For some time now, HTTP access to the ADMIRAL file store has been restricted because we were unable to use a combination of Apache
Require valid user,
Require user and
Require ldap-attribute directives to combine by-username and by-group access. For example, we have been unable to realize access control for this scenario:
/data/private all registered users have read-only access
/data/private/UserA read/write access for
UserA,
read-only access for research group leaders,
all others denied
/data/private/UserB read/write access for UserB,
read-only access for research group leaders,
all others denied
We had been finding that any attempt to put an access control statement on the
/data/private directory resulted in the access control statements for the user private directories being ignored. Also, we were finding that we could not allow
UserA to have read/write access to their personal area, while allowing read access to any user designated as a research group leader.
The Apache configuration we had been trying to use looked something like this:
# Default read access to all areas for registered users
<Directory /home/data>
Require valid user
</Directory>
# Define access to area for user $username
<Location /data/private/$username>
Order Deny,Allow
Allow from all
<LimitExcept REPORT GET OPTIONS PROPFIND>
Require ldap-user $username
</LimitExcept>
<Limit PROPFIND OPTIONS GET REPORT>
Require user $username
Require ldap-attribute gidNumber=$RGLeaderGID
</Limit>
</Location>
As this would not work as required, we ended up disabling access to the /data area, leaving users unable to use HTTP to browse between the different user areas, and configuring the research group leader's read-only access using a configured username, making the configuration very much more fragile than needed:
# Define access to area for user $username
<Location /data/private/$username>
Order Deny,Allow
Allow from all
<LimitExcept REPORT GET OPTIONS PROPFIND>
Require user $username
</LimitExcept>
<Limit PROPFIND OPTIONS GET REPORT>
Require user $username $RGLeaderName
</Limit>
</Location>
We recently realized that Apache recognizes different access control providers, and that access to a given area cannot be controlled by a combination of providers. There is a default provider, invoked by
Require user ... and
Require valid user, and there is an LDAP provider. Thus, the presence of a matching
Require ldap-attribute directive meant that any matching
Require user directives were being ignored.

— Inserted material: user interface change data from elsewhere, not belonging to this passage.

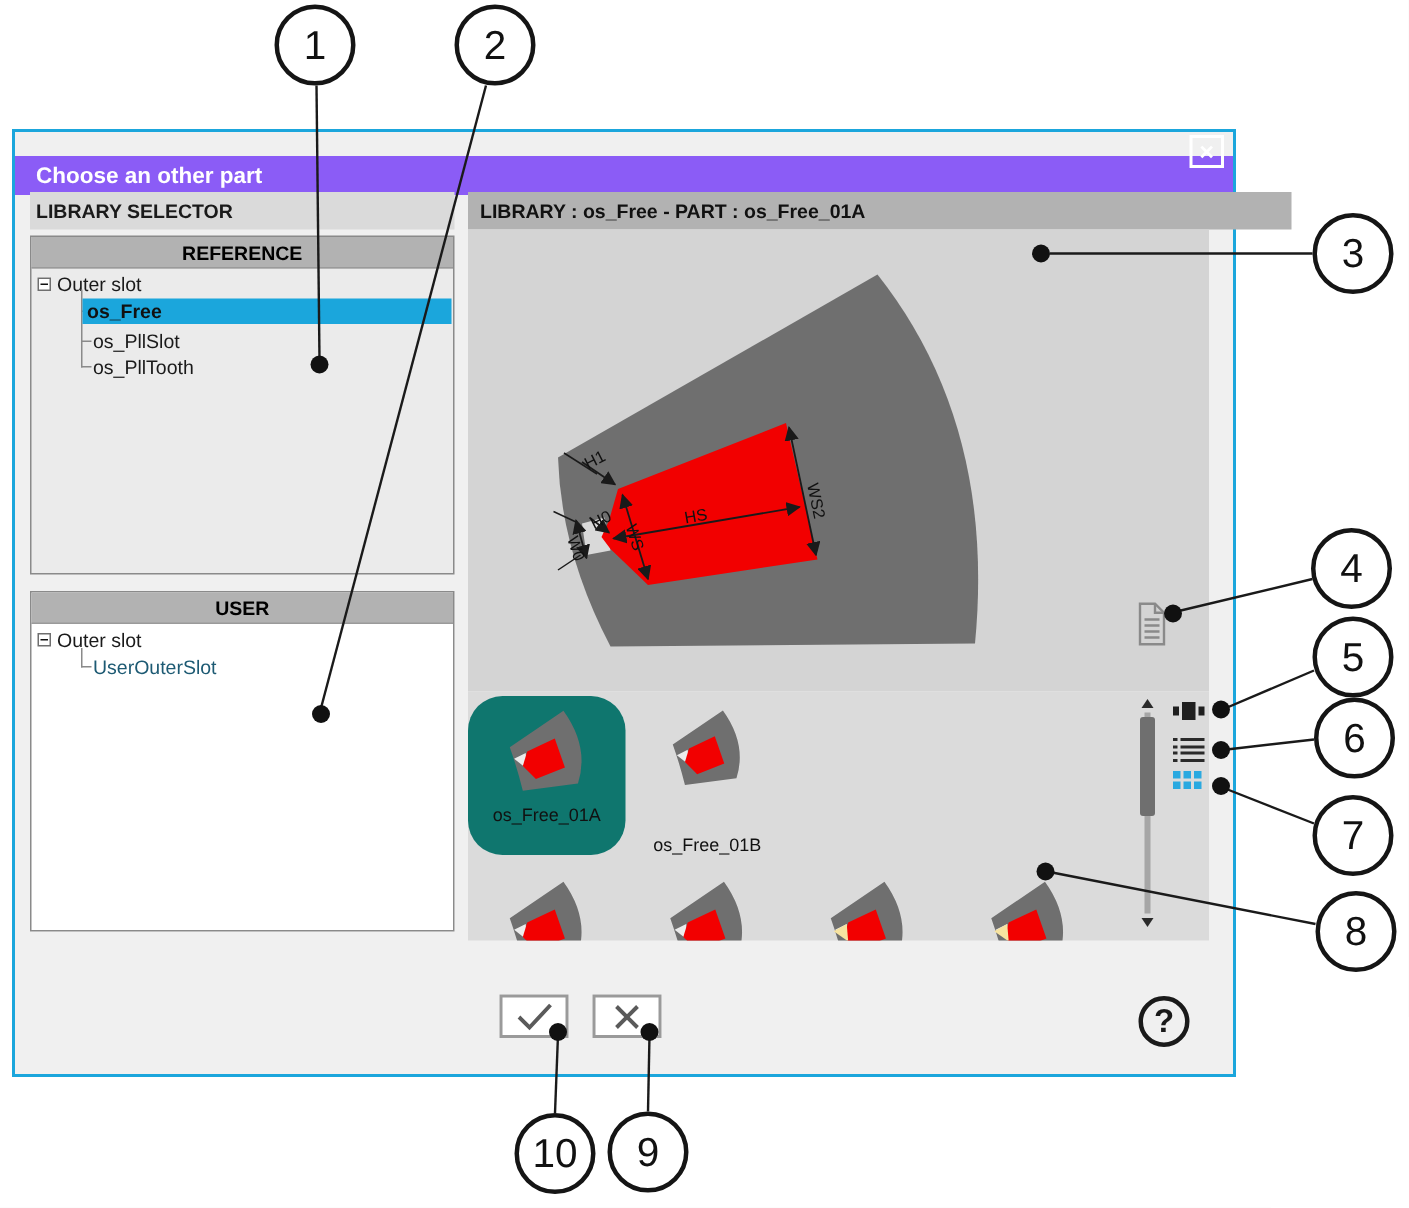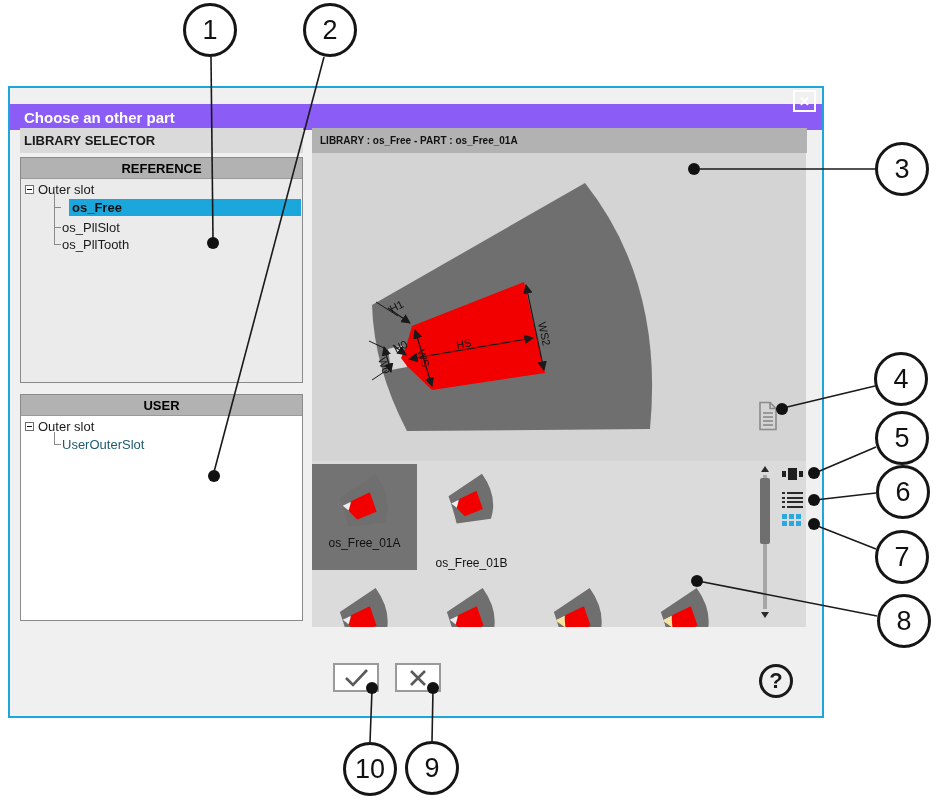"LIBRARY : os_Free - PART" .right-header { font-size: 10px -> 13px; width: 495px -> 549px }
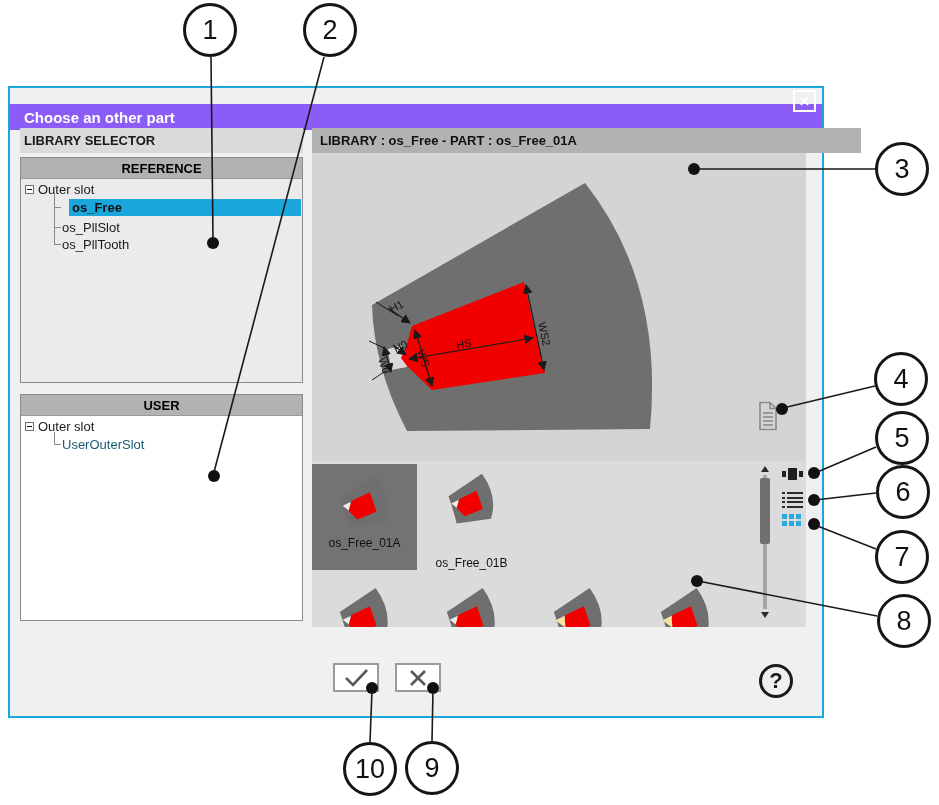"os_Free" div.tree-item { left: 48px -> 34px }
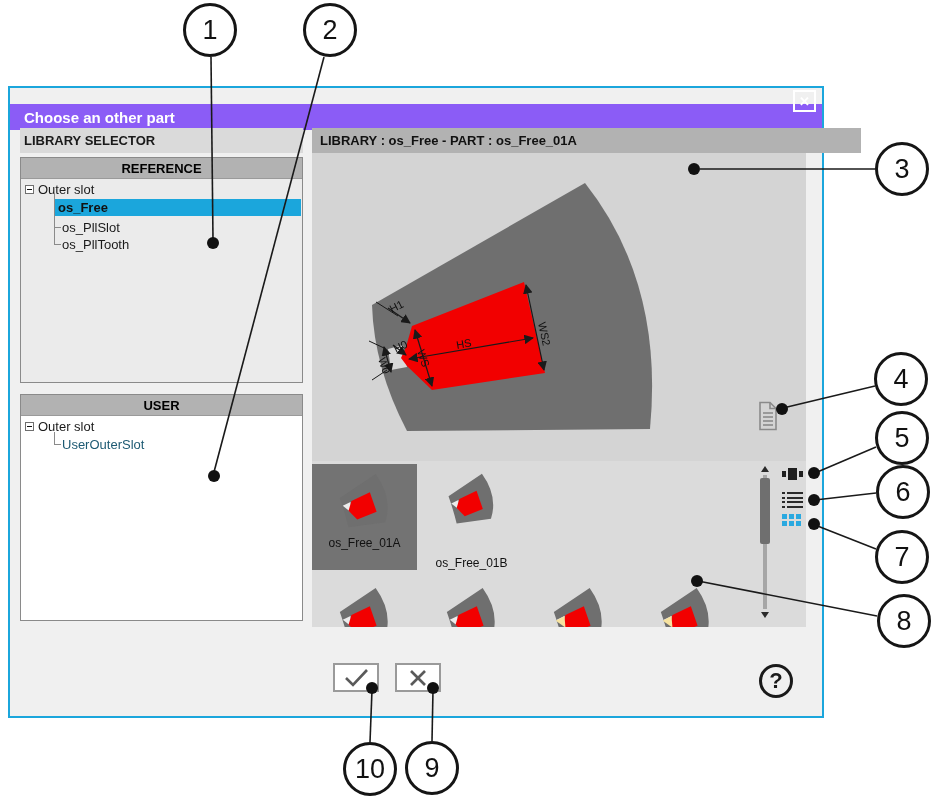"os_Free_01A" .tile.selected { background: #737373 -> #0f766e; border-radius: none -> 23px }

"When no LDAP-specific Require directives are used, authorization is allowed to fall back to other modules as if AuthzLDAPAuthoritative was set to off"
- http://httpd.apache.org/docs/2.2/mod/mod_authnz_ldap.html
The overlooked implication here was that if any LDAP authorization directive is matched, the non-LDAP directives are ignored, even when applied to a more specific directory. The picture is further muddied by the fact that the non-LDAP authorization handlers have limited access to LDAP values (via an LDAP PAM module?), so that
Require user would still respond to LDAP user entries.
Having identified the problem, the fix is easy. Use
Require ldap-user instead of
Require user:
# Default access to all areas
<Directory /home/data>
Require ldap-attribute gidnumber=600
Require ldap-attribute gidnumber=601
Require ldap-attribute gidnumber=602
</Directory>
<Location /data/shared/$username>
Order Deny,Allow
Allow from all
<LimitExcept REPORT GET OPTIONS PROPFIND>
Require ldap-user $username
</LimitExcept>
<Limit PROPFIND OPTIONS GET REPORT>
Require ldap-attribute gidNumber=$RGLeaderGID
Require ldap-attribute gidNumber=$RGMemberGID
</Limit>
</Location>
There is a lingering issue of the mixed
<Directory> and
<Location> directives: using
<Location> for the
/data URI path is not working, and right now we are not sure exactly why, but it seems to be related to either file system symlinks to the data directories, or Apache Alias directives controlling the mapping to same.